Compaction keeps file order within each partition.

The target size is approximate.

If this operation runs with any operation other than append, it fails.

Parameters:

Name Type Description Default
partition_filters FilterConjunctionType | None

partition filters used to match files

None
target_size int | None

approximate target file size in bytes. If not provided, this uses delta.targetFileSize or 100MB.

None
max_concurrent_tasks int | None

the maximum number of concurrent tasks to use for file compaction. Defaults to number of CPUs. More concurrent tasks can make compaction faster, but will also use more memory.

None
max_spill_size int | None

the maximum number of bytes allowed in memory before spilling to disk. If not specified, uses DataFusion's default.

None
max_temp_directory_size int | None

the maximum disk space for temporary spill files. If not specified, uses DataFusion's default.

None
min_commit_interval int | timedelta | None

minimum interval in seconds or as timedeltas before a new commit is created. Interval is useful for long running executions. Set to 0 or timedelta(0), if you want a commit per partition.

None
writer_properties WriterProperties | None

Pass writer properties to the Rust parquet writer.

None
commit_properties CommitProperties | None

properties of the transaction commit. If None, default values are used.

None
post_commithook_properties PostCommitHookProperties | None

properties for the post commit hook. If None, default values are used.

None

Returns:

Type Description
dict[str, Any]

optimize metrics

Example

Use a timedelta object to specify the seconds, minutes or hours of the interval.

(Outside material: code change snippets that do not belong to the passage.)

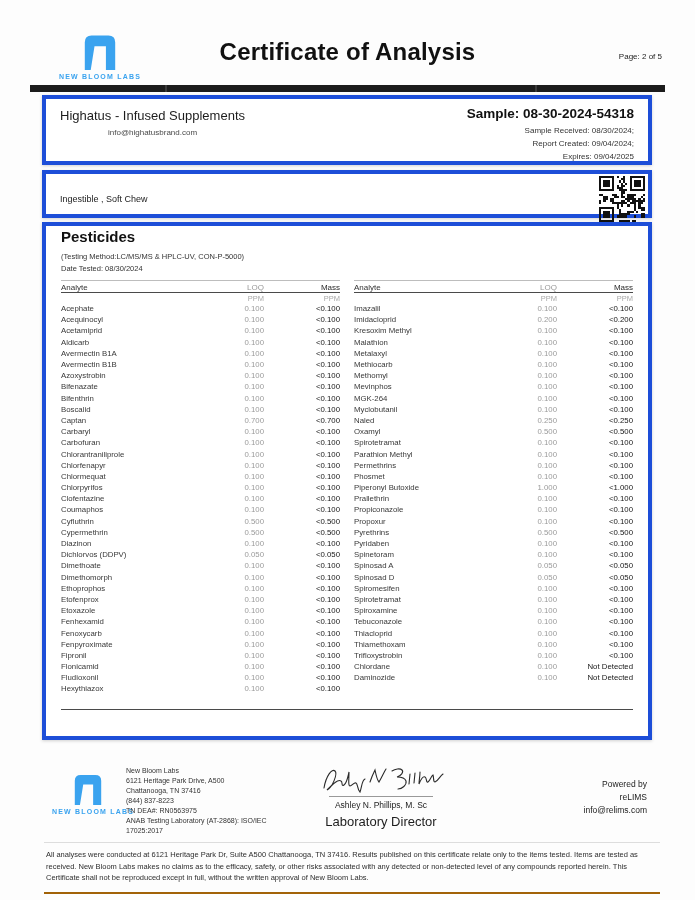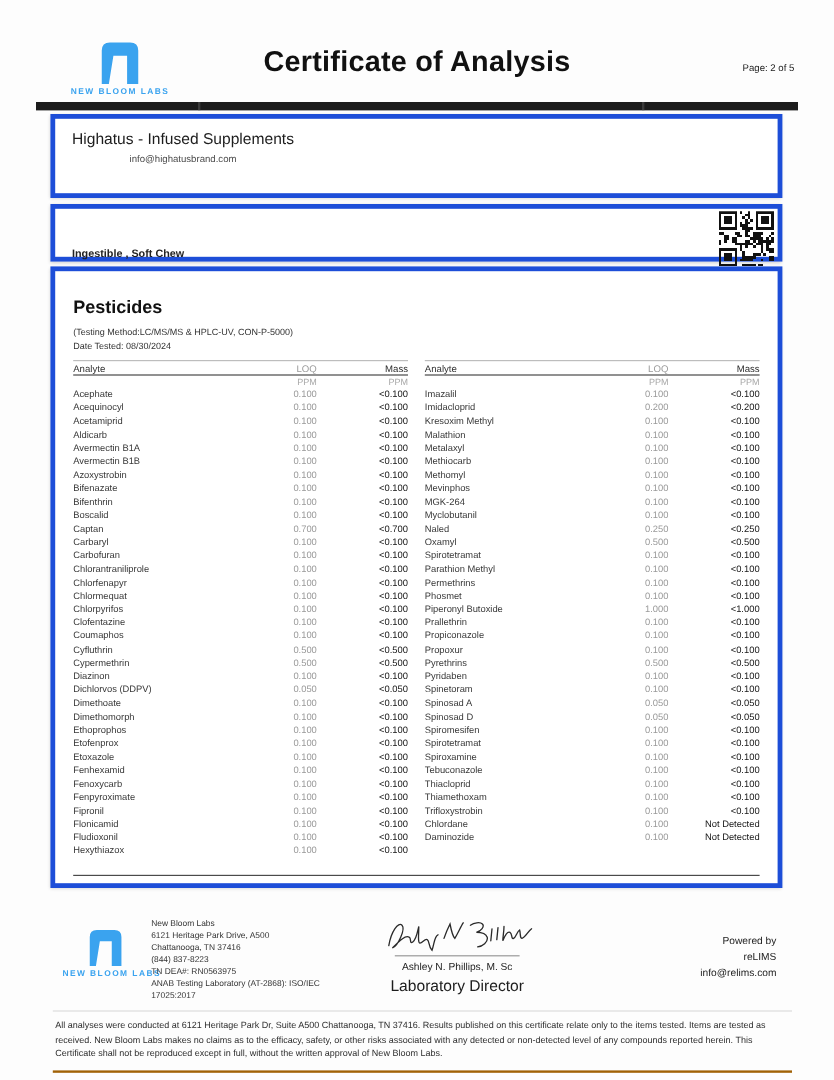--- a/index.html
+++ b/index.html
@@ -91,6 +91,14 @@
   <div class="card card-client">
     <div class="client-name">Highatus - Infused Supplements</div>
     <div class="client-email">info@highatusbrand.com</div>
+    <div class="sample-block">
+      <div class="sample-id">Sample: 08-30-2024-54318</div>
+      <div class="sample-meta">
+        <div>Sample Received: 08/30/2024;</div>
+        <div>Report Created: 09/04/2024;</div>
+        <div>Expires: 09/04/2025</div>
+      </div>
+    </div>
   </div>
 
   <div class="card card-product">

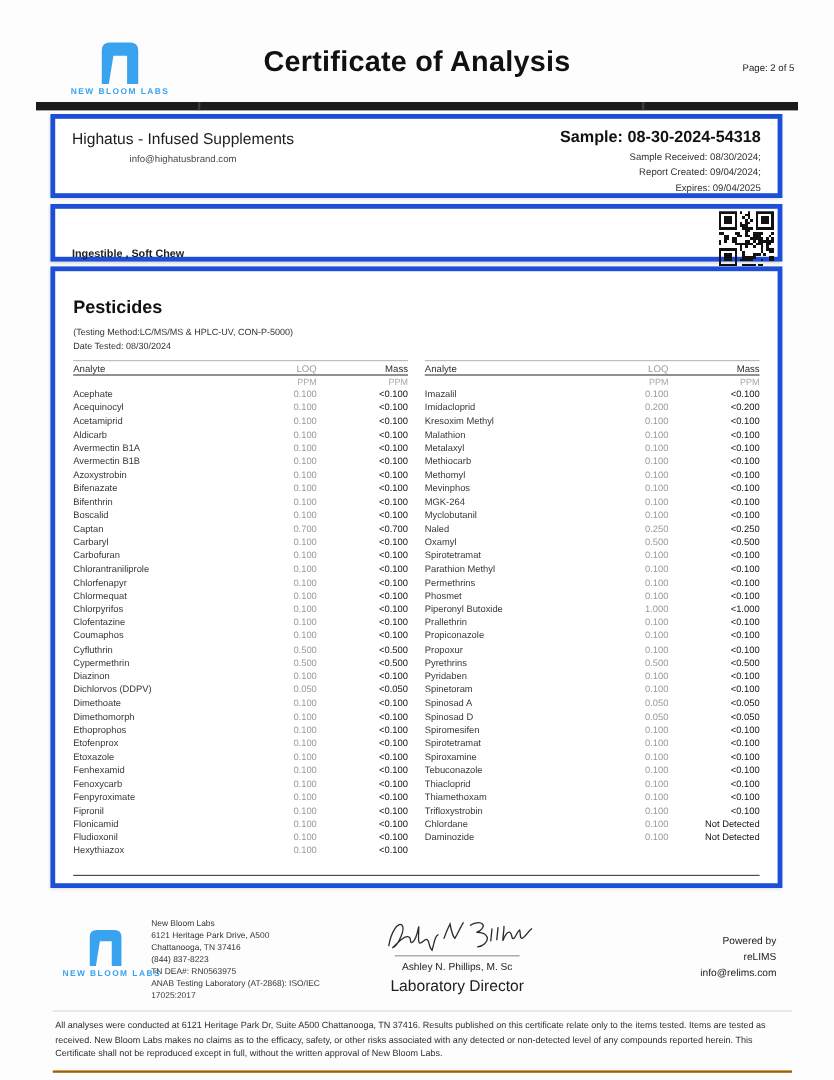--- a/index.html
+++ b/index.html
@@ -30,7 +30,7 @@
   .sample-id { font-size:13.5px; font-weight:600; color:#111; }
   .sample-meta { font-size:8px; color:#333; line-height:13px; margin-top:3px; }
 
-  .product-type { font-size:9px; color:#222; margin-top:24px;font-weight:bold; }
+  .product-type { font-size:9px; color:#222; margin-top:12px; }
   .qr { position:absolute; right:3px; top:2px; width:46px; height:46px; }
 
   

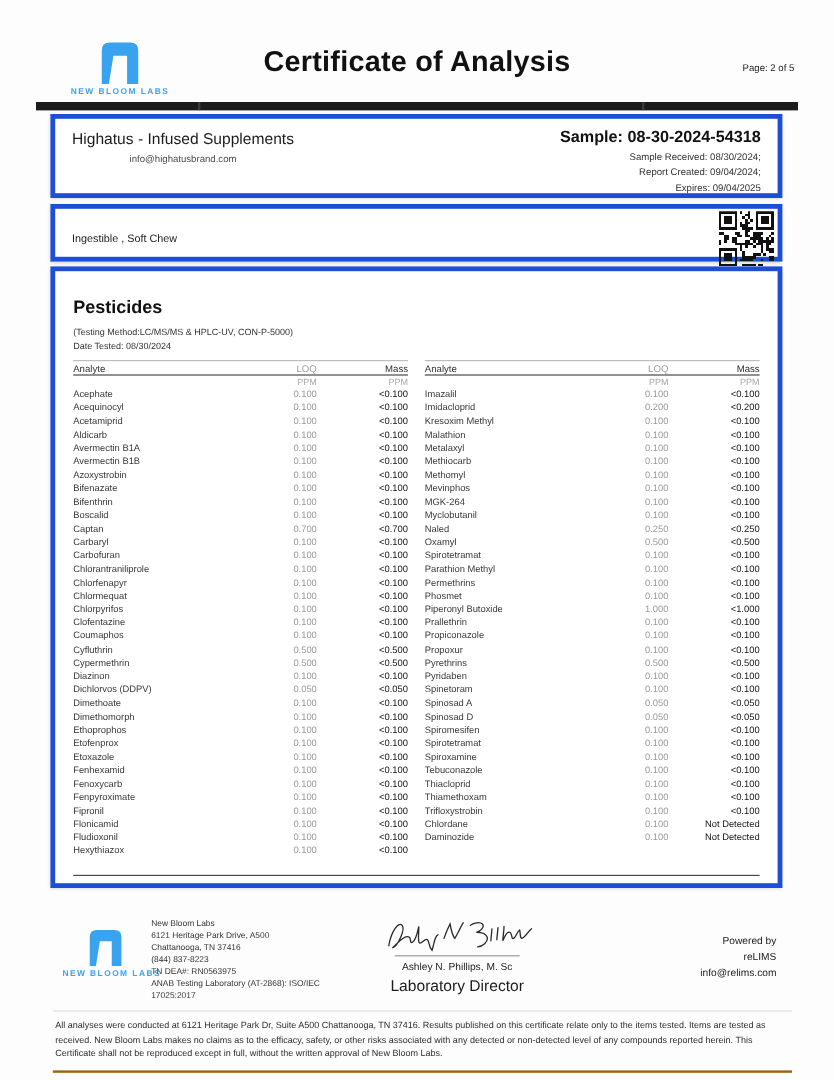--- a/index.html
+++ b/index.html
@@ -22,7 +22,7 @@
     border:4px solid #1d4ed8; box-shadow:0 1px 3px rgba(0,0,0,.18); }
   .card-client  { top:95px;  height:70px; padding:9px 14px; }
   .card-product { top:170px; height:48px; padding:8px 14px; }
-  .card-pest    { top:222px; height:518px; padding:20px 15px; }
+  .card-pest    { top:222px; height:518px; padding:0 15px; }
 
   .client-name { font-size:13px; color:#1d1d1d; }
   .client-email { font-size:8px; color:#4a4a4a; margin-top:5px;padding-left:48px; }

from deltalake import DeltaTable, write_deltalake
from datetime import timedelta
import pyarrow as pa

write_deltalake("tmp", pa.table({"x": [1], "y": [4]}))
write_deltalake("tmp", pa.table({"x": [2], "y": [5]}), mode="append")

dt = DeltaTable("tmp")
time_delta = timedelta(minutes=10)
dt.optimize.compact(min_commit_interval=time_delta)
{'numFilesAdded': 1, 'numFilesRemoved': 2, 'filesAdded': ..., 'filesRemoved': ..., 'partitionsOptimized': 1, 'numBatches': 2, 'totalConsideredFiles': 2, 'totalFilesSkipped': 0, 'plannerStrategy': 'preserveLocality', 'preservedStableOrder': True, 'preserveInsertionOrder': True, 'maxBinSpanFiles': 2}

z_order

z_order(columns: Iterable[str], partition_filters: FilterConjunctionType | None = None, target_size: int | None = None, max_concurrent_tasks: int | None = None, max_spill_size: int | None = None, max_temp_directory_size: int | None = None, min_commit_interval: int | timedelta | None = None, writer_properties: WriterProperties | None = None, *args: Any, commit_properties: CommitProperties | None = None, post_commithook_properties: PostCommitHookProperties | None = None) -> dict[str, Any]

Reorders the data using a Z-order curve to improve data skipping.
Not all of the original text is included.